The results obtained when assessing the antioxidant properties using the ABTS and DPPH methods correspond to the results obtained in the chromatographic analysis (Table 1 and Table 2). As indicated by the literature data and chromatographic analyses, radish extracts and ferments are characterized by the presence of compounds such as gallic acid, catechin, gallocatechin, rutoside, quercetin glucoside, and caffeoylmalic acid, which have proven antioxidant properties [30,31,32]. Kombucha ferments showed higher antioxidant activity compared with non-fermented extracts due to the decomposition of polyphenolic compounds into smaller phenolic substances by microbial enzymes present in the biofilm formed by bacteria and yeast during fermentation. As a result, this process resulted in an overall increase in the total amount of phenols (Table 1 and Table 2) [13,33].

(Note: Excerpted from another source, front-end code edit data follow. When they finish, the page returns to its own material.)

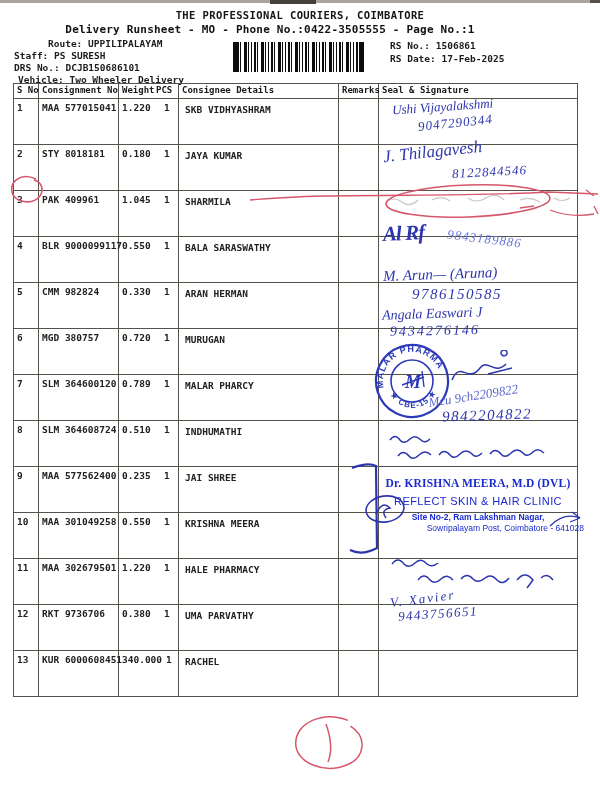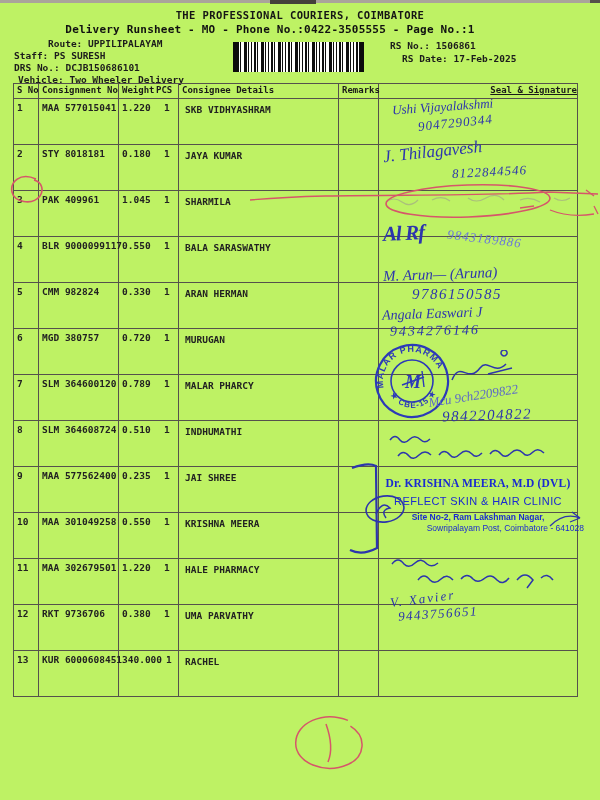"THE PROFESSIONAL COURIERS, COIMBATORE" .page { background: #bef264 -> #ffffff }
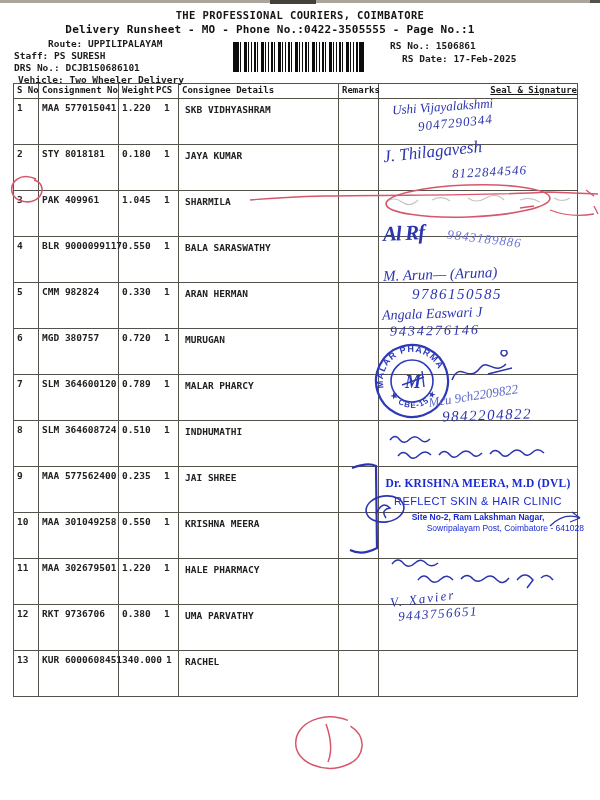"RS Date: 17-Feb-2025" .m-rsdate { margin-left: 12px -> none }
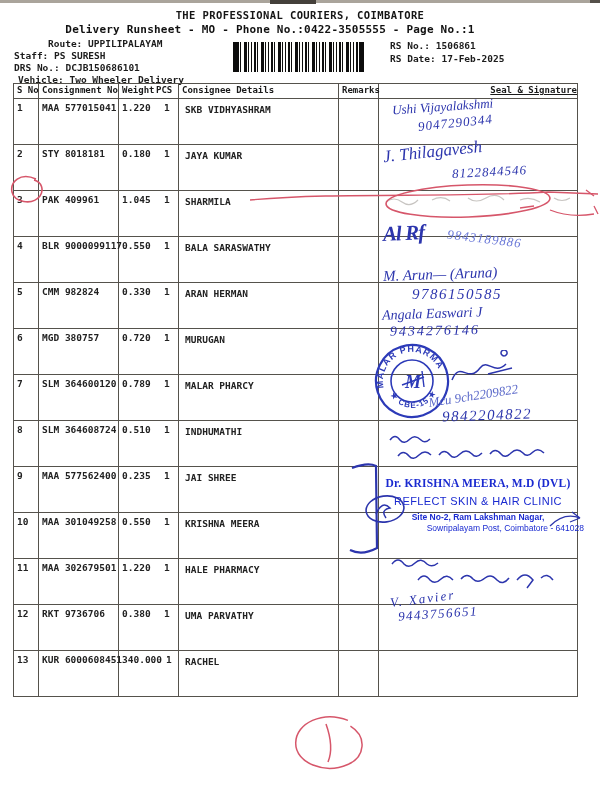"Seal & Signature" .runsheet th.h-sig { text-align: right -> left; text-decoration: underline -> none }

2.2.2. Intracellular ROS Levels in Skin Cells

Oxidative stress caused by excessive amounts of reactive oxygen species affects cells, causing oxidative damage to lipids, proteins, and DNA, which ultimately leads to cell and tissue damage [34]. An imbalance between the amount of free radicals and the concentration of antioxidants adversely affects the condition and functioning of the skin, and oxidative stress is one of the main causes of skin aging [35]. It has been proven that the antioxidant properties of active substances contained in plant extracts can contribute to inhibiting or neutralizing free radical reactions [36,37,38].
The study assessed the possibility of reducing the intracellular level of reactive oxygen species in skin cells treated with radish extracts and ferments. These analyses were performed using the fluorogenic dye H2DCFDA, which in the presence of reactive oxygen species was oxidized and transformed into the highly fluorescent 2′,7′-dichlorofluorescein (DCF). This method was used to detect the total ROS pool because fluorescence activation occurs independently of the type of oxygen free radical. The analyses were performed on two cell lines: keratinocytes (HaCaT) and fibroblasts (BJ). Results were expressed as the percentage inhibition of ROS products relative to the positive control with H2O2 (PC) (100%). These studies confirmed the antioxidant properties, causing a reduction in reactive oxygen species in skin cells induced by H2O2. All tested radish extracts and ferments had the ability to reduce the level of reactive oxygen species. In the case of BJ cells, radish roots showed stronger antioxidant activity compared with radish leaves. Moreover, F21 showed the greatest potential for reducing the intracellular ROS level for leaves and roots, reaching 80.22 ± 5.70 and 81.87 ± 2.31%, respectively, at the concentration 750 µg/mL (Figure 3). In the case of HaCaT cells, ferments obtained from radish showed better antioxidant properties compared with extracts. The most favorable values were obtained for F21 compared with the positive control, leaves and roots, reaching 83.61 ± 6.58 and 78.51 ± 8.64%, respectively, at the concentration of 30 µg/mL (Figure 4). Moreover, the influence of fermentation time on reducing the ROS level was found. It was observed that in both BJ and HaCaT cells, the highest antioxidant potential was observed in F21 ferments for leaves and roots, while the lowest antioxidant potential was observed in extracts for leaves and roots (Figure 3 and Figure 4).
The antioxidant properties of R. sativus L. extract have been studied by other researchers. Lugasi et al. discovered that radish root extract had an antioxidant effect in vitro [39]. It was also suggested that the L-tryptophan enzyme isolated from raw radish extract may have an antioxidant effect [40]. Chromatographic analyses carried out on radish extracts and ferments showed the presence of compounds such as gallic acid, catechin, and rutoside (Table 1 and Table 2). Moreover, glucosinolates constitute an important class of secondary plant products with antioxidant properties [41]. They have proven antioxidant properties, which suggests their potential to lower the level of reactive oxygen species and reduce oxidative stress in cells. These results suggest that radish extracts contain a variety of antioxidant compounds that may potentially contribute to maintaining physiological balance in the body [42,43,44].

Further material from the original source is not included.